Lower Common-Mode Noise: The concentric hot/neutral arrangement with off-center ground reduces common-mode RF coupling, less RF appears on ground relative to hot-neutral.
Preserved Transient Response: Low resistance (16 parallel conductors) and low inductance (magnetic field cancellation) mean no current limiting during dynamic peaks; amplifiers receive instantaneous current without cable impedance compression.
Reduced Radiated EMI: Magnetic field cancellation means the cable radiates less RF into the surrounding environment, reducing cable-to-cable coupling and airborne RF contamination.
Insulation and Conductor Material Options
Supernova offers three hot conductor configurations:
Enamel-Insulated Copper (Standard)
Thin enamel coating provides electrical isolation between hot conductors while minimizing dielectric thickness.
Bare Copper (Upgrade)
No insulation—conductors physically separated by 3D-printed structure only. Eliminates dielectric absorption (where insulation stores and releases charge, creating time-domain smearing).

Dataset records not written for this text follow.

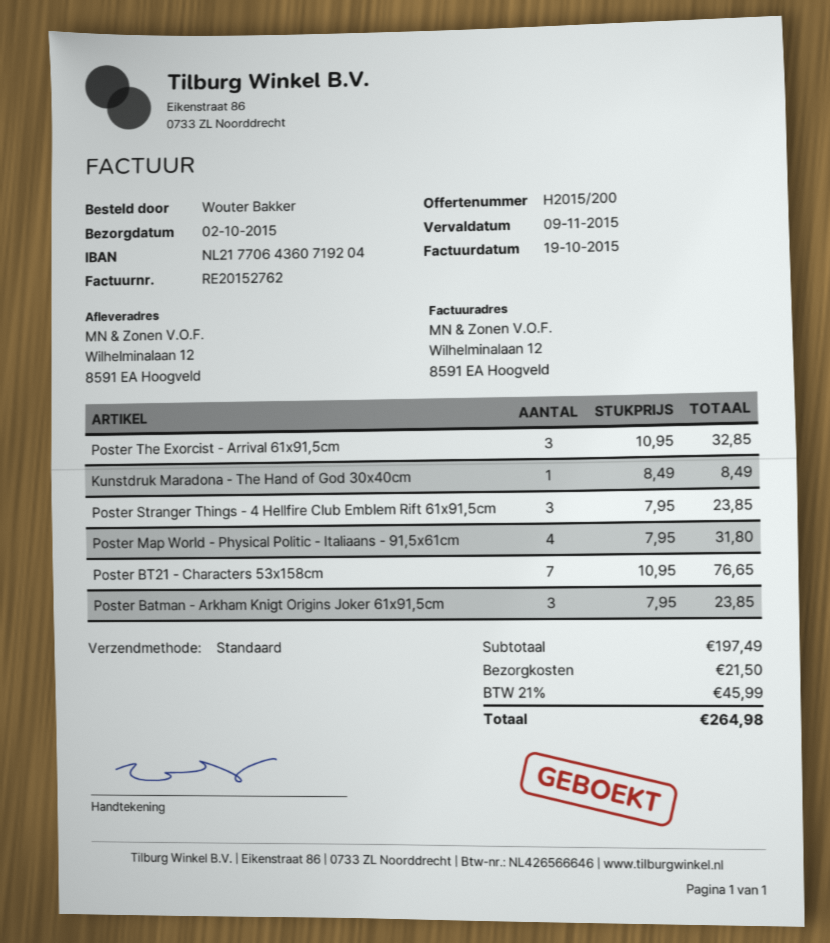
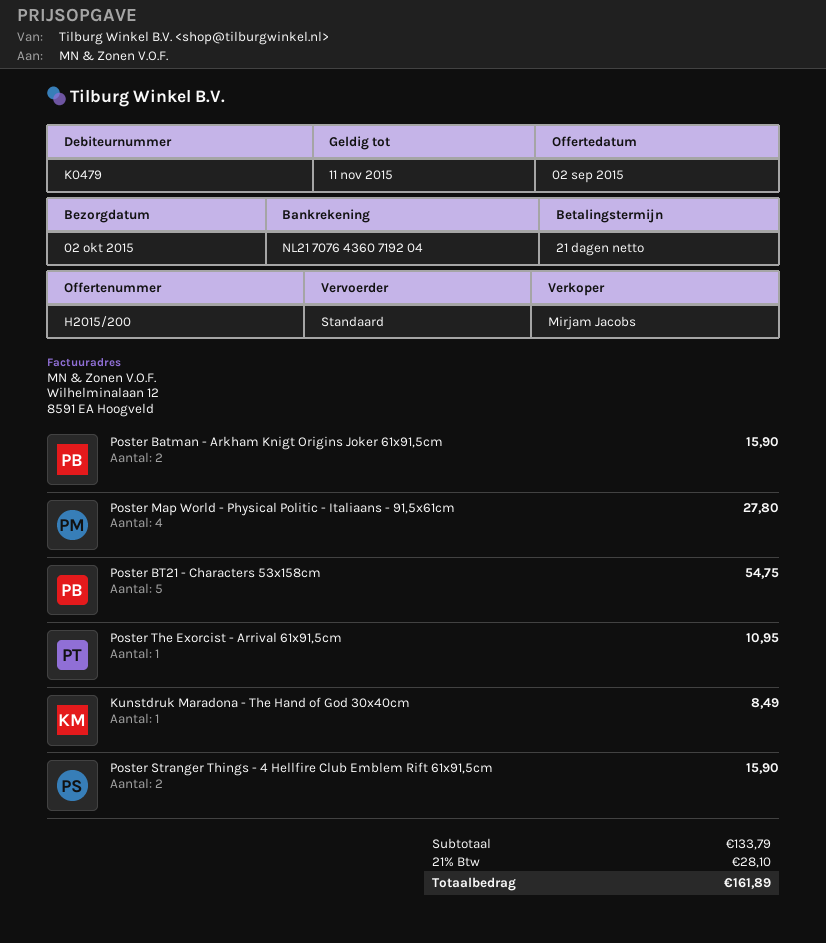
bank account: NL2177064360719204 -> NL2170764360719204
Poster The Exorcist - Arrival 61x91,5cm: 3 for 32.85 -> 1 for 10.95
Poster Stranger Things - 4 Hellfire Club Emblem Rift 61x91,5cm: 3 for 23.85 -> 2 for 15.90
Poster Map World - Physical Politic - Italiaans - 91,5x61cm: 4 for 31.80 -> 4 for 27.80
Poster BT21 - Characters 53x158cm: 7 for 76.65 -> 5 for 54.75
Poster Batman - Arkham Knigt Origins Joker 61x91,5cm: 3 for 23.85 -> 2 for 15.90
subtotal: 197.49 -> 133.79
shipping: 21.50 -> none
tax: 21% = 45.99 -> 21% = 28.10
total: 264.98 -> 161.89

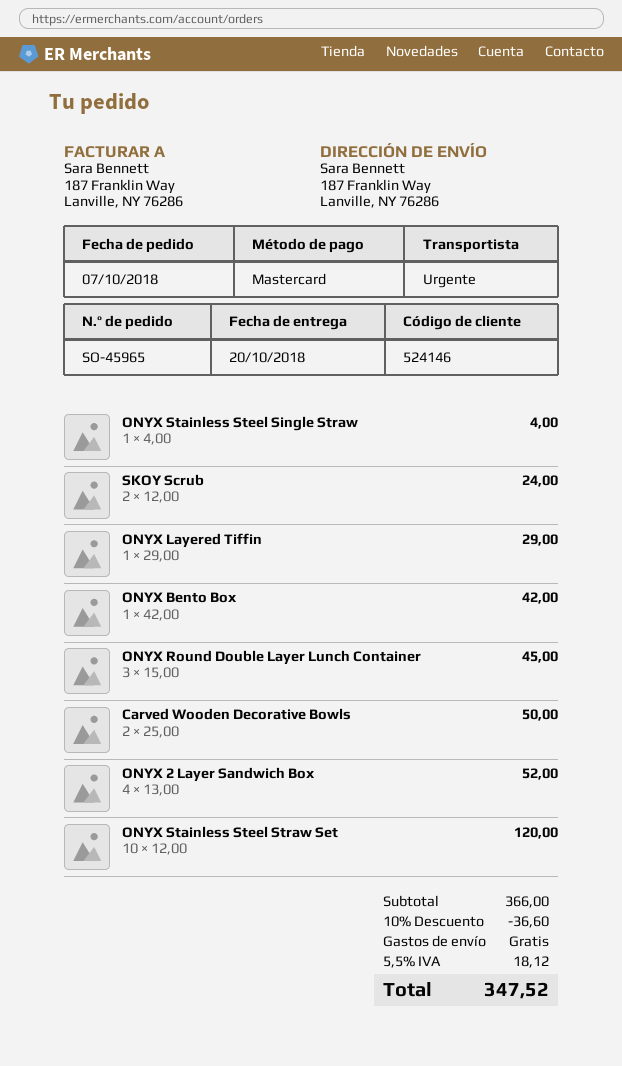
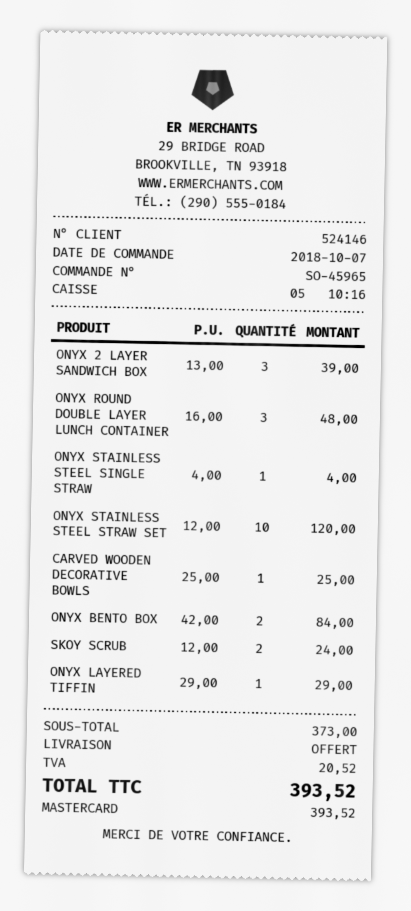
ONYX Bento Box: 1 x 42.00 = 42.00 -> 2 x 42.00 = 84.00
ONYX Round Double Layer Lunch Container: 3 x 15.00 = 45.00 -> 3 x 16.00 = 48.00
Carved Wooden Decorative Bowls: 2 x 25.00 = 50.00 -> 1 x 25.00 = 25.00
ONYX 2 Layer Sandwich Box: 4 x 13.00 = 52.00 -> 3 x 13.00 = 39.00
subtotal: 366.00 -> 373.00
discount: 10% = 36.60 -> none
tax: 18.12 -> 20.52
total: 347.52 -> 393.52

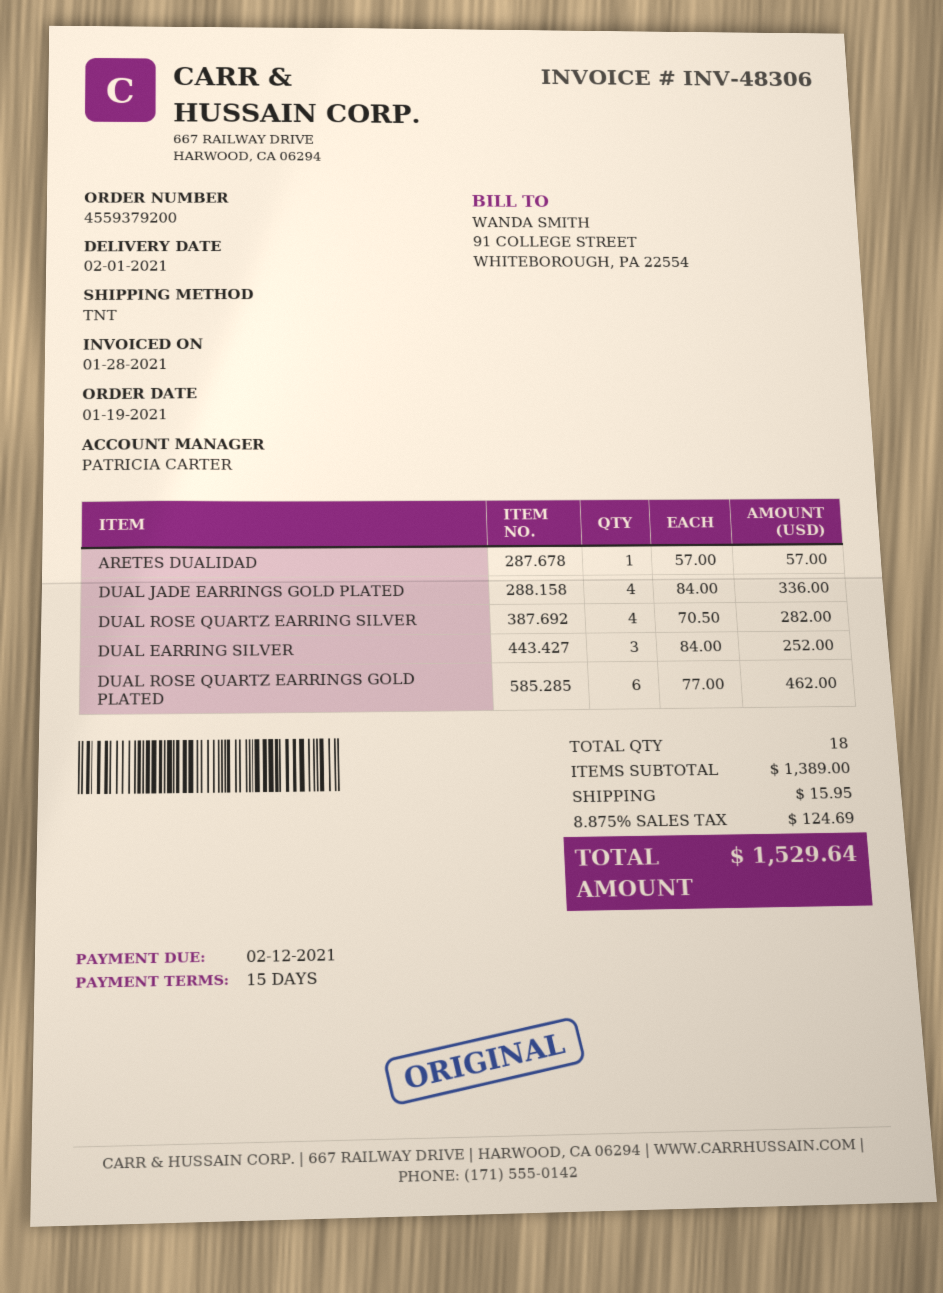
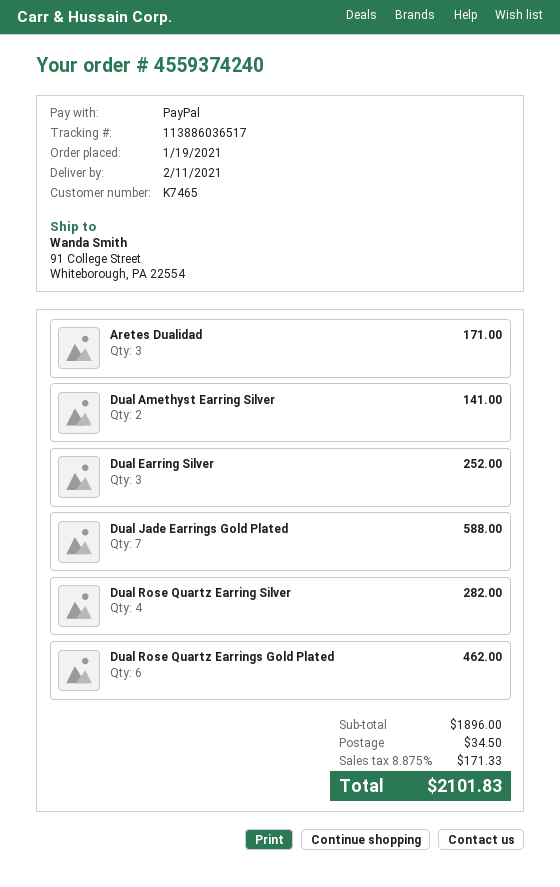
order number: 4559379200 -> 4559374240
delivery date: 2021-02-01 -> 2021-02-11
ARETES DUALIDAD: 1 for 57.00 -> 3 for 171.00
DUAL JADE EARRINGS GOLD PLATED: 4 for 336.00 -> 7 for 588.00
Dual Amethyst Earring Silver: none -> 2 for 141.00
subtotal: 1389.00 -> 1896.00
shipping: 15.95 -> 34.50
tax: 8.875% = 124.69 -> 8.875% = 171.33
total: 1529.64 -> 2101.83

Best for: Systems where micro-dynamic resolution is priority. Slight improvement in transient definition due to elimination of dielectric effects.
Bare Silver (Reference)
Silver’s 8% higher conductivity than copper reduces resistance and improves RF skin effect behavior. Combined with no dielectric (bare wire), this provides lowest impedance and fastest transient response.
Best for: Reference systems where conductor purity matters. The difference is subtle, whether it’s worth the premium depends on system resolution and budget.
Neutral conductors: Always enamel-insulated (prevents hot-neutral shorts)
Ground conductor: Always PVC-insulated (safety requirement)
What You’ll Hear
Supernova’s RF management in power delivery allows your equipment to perform closer to its potential:
Lower Noise Floor: Cleaner power and reduced equipment cross-contamination mean background silence, genuinely black. Low-level detail emerges that was previously masked by power-related RF contamination.
Better Transient Response: Amplifiers receive instantaneous current without cable impedance limiting dynamic peaks. Attack transients have the power they need, when they need it.
Reduced Electronic Grain: With less RF traveling between components via power connections, each component operates in a cleaner electromagnetic environment. Your DAC isn’t fighting your amplifier’s switching noise.
Improved Dynamic Contrast: The difference between quiet and loud increases, not louder peaks, but lower noise floor. Equipment with clean power resolves more of its inherent dynamic range capability.
Greater Spatial Clarity: Reduced RF-induced intermodulation in sensitive analog stages means spatial cues are preserved rather than blurred.
These aren’t cable enhancements, they’re your equipment performing as designed when given adequate current delivery and reduced RF contamination.